Memória de trabalho, que retém e manipula informações durante a resolução de problemas, é a mais afetada. Mesmo os grandes consumidores que não tinham consumido recentemente apresentaram função cognitiva inferior.
O consumo excessivo de canábis a longo prazo pode afetar negativamente a memória de trabalho, mesmo quando quem a consome não esteja sob a influência da planta.
Estas são as conclusões de um grande estudo de imagiologia cerebral, o maior deste género alguma vez realizado, que analisou exames cerebrais de 1003 participantes com idades compreendidas entre os 22 e os 36 anos, entre 2010 e 2015.
A investigação da Universidade de Washington sugere que os consumidores abusivos de canábis apresentam uma atividade reduzida em regiões cerebrais chave associadas à cognição, o que resulta num pior desempenho em tarefas de memória.
Os participantes do estudo publicado esta terça-feira na JAMA Network Open foram classificados em três grupos: utilizadores frequentes (os que consumiram canábis mais de 1000 vezes na sua vida), utilizadores moderados (entre 11 e 1000 vezes) e não utilizadores (10 vezes ou menos). Todos os participantes forneceram amostras de urina no dia do teste para determinar o consumo recente de canábis.
Os voluntários foram submetidos a uma série de testes cognitivos que visavam sete domínios-chave, nomeadamente a memória, a tomada de decisões, as capacidades motoras e o processamento emocional. As diferenças mais significativas foram observadas na memória de trabalho — a capacidade de reter e manipular informações durante a resolução de problemas.
Os resultados mostraram que 63% dos consumidores abusivos de canábis e 68% dos consumidores recentes apresentavam uma atividade cerebral reduzida em áreas responsáveis pela cognição, nomeadamente o córtex pré-frontal dorsolateral, o córtex pré-frontal dorsomedial e a ínsula anterior, segundo o IFL Science.

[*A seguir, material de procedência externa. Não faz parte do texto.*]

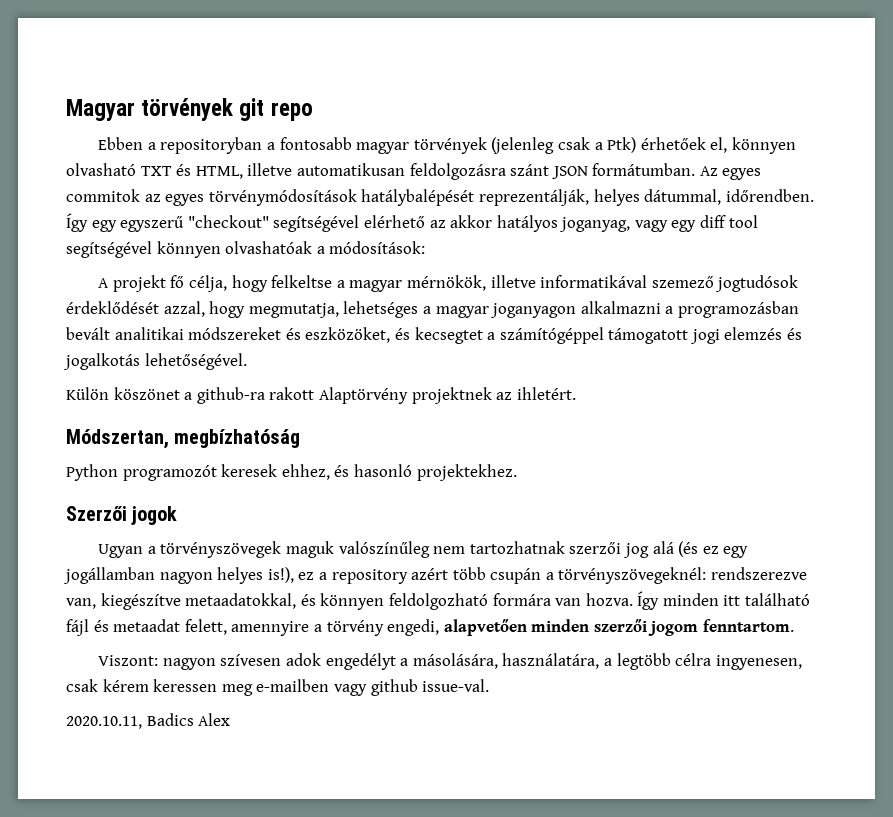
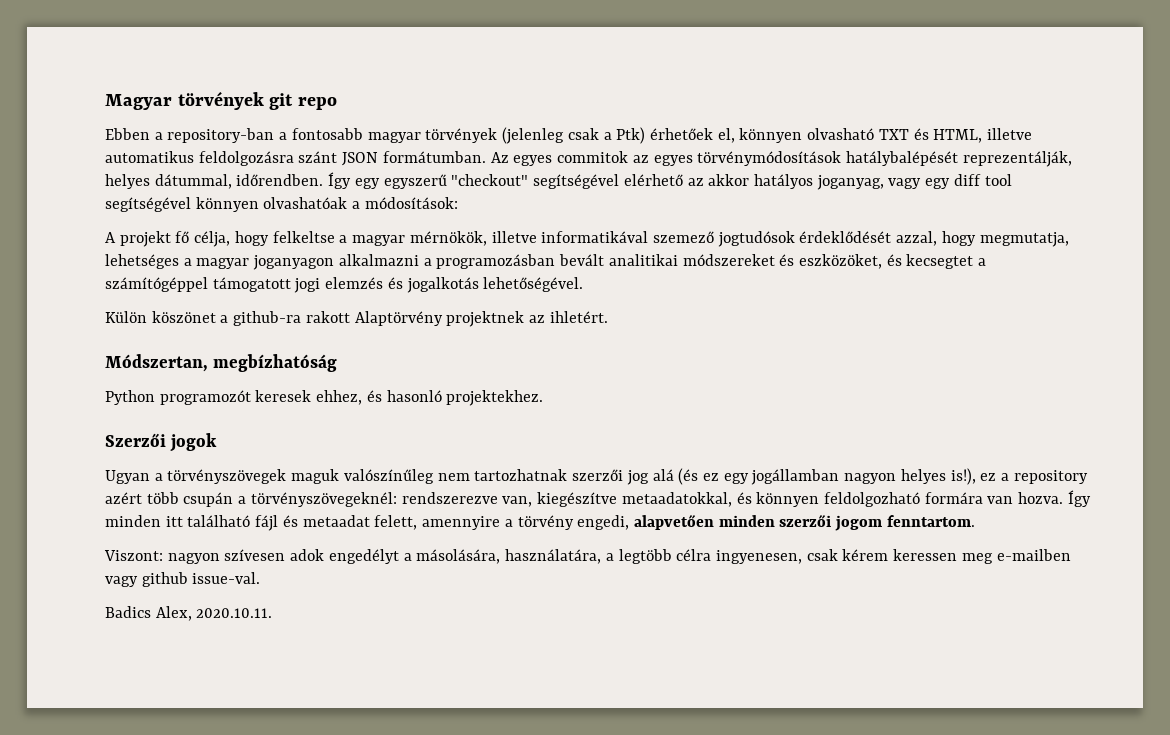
[160,137,263,154] repositoryban -> [167,128,275,143] repository-ban
[296,163,405,176] automatikusan -> [105,151,194,163] automatikus
[66,713,231,729] 2020.10.11, Badics Alex -> [105,606,273,621] Badics Alex, 2020.10.11.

Estas regiões são ricas em receptores canabinóides 1 (CB1), que se ligam ao THC, o componente psicoativo da canábis. Estudos anteriores demonstraram que a exposição frequente ao THC pode diminuir a densidade e a sensibilidade dos receptores CB1, conduzindo potencialmente a deficiências cognitivas.
O estudo concluiu que mesmo os grandes consumidores que não tinham consumido recentemente apresentavam uma função cognitiva inferior.
Apesar destes resultados, o estudo não detetou quaisquer deficiências significativas relacionadas com a canábis em seis outras áreas da cognição. Os investigadores sugerem que a abstinência prolongada pode ajudar a restaurar a função cognitiva, embora a duração exata necessária ainda não seja clara.
“A duração exata deste período de abstinência não é clara, mas os estudos sugerem que os efeitos cognitivos residuais da canábis podem permanecer durante 2 a 4 semanas após a abstinência”, escrevem os autores.
Mas os investigadores alertam que deixar de consumir canábis subitamente pode até piorar a função cognitiva antes de ocorrerem melhorias. “As pessoas têm de estar conscientes da sua relação” com a planta, explica o autor principal, Joshua Gowin.